### Aim of the task
Only the lines below starting at the one containing "discount: 5% = 24.56 -> 5% = 27.80" and ending at the one containing "subtotal: 900.99 -> 493.80" belong in the answer, each copied exactly.

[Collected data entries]
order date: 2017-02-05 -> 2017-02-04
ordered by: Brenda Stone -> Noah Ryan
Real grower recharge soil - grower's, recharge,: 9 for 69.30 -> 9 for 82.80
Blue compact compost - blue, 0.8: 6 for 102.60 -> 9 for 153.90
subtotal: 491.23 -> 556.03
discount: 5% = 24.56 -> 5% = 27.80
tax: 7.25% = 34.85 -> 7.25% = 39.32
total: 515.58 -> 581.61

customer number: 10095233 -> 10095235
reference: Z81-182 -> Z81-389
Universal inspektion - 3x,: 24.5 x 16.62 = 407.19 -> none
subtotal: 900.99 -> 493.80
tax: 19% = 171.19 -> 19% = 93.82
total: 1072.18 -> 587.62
* * *
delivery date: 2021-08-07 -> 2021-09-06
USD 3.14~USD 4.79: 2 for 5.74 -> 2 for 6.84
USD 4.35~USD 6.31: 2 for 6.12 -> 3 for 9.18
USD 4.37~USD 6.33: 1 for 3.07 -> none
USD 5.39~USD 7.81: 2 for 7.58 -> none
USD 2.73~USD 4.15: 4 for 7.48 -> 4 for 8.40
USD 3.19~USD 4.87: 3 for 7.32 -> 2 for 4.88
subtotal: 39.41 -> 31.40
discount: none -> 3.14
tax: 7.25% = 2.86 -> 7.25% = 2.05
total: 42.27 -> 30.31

### Problem solution
discount: 5% = 24.56 -> 5% = 27.80
tax: 7.25% = 34.85 -> 7.25% = 39.32
total: 515.58 -> 581.61

customer number: 10095233 -> 10095235
reference: Z81-182 -> Z81-389
Universal inspektion - 3x,: 24.5 x 16.62 = 407.19 -> none
subtotal: 900.99 -> 493.80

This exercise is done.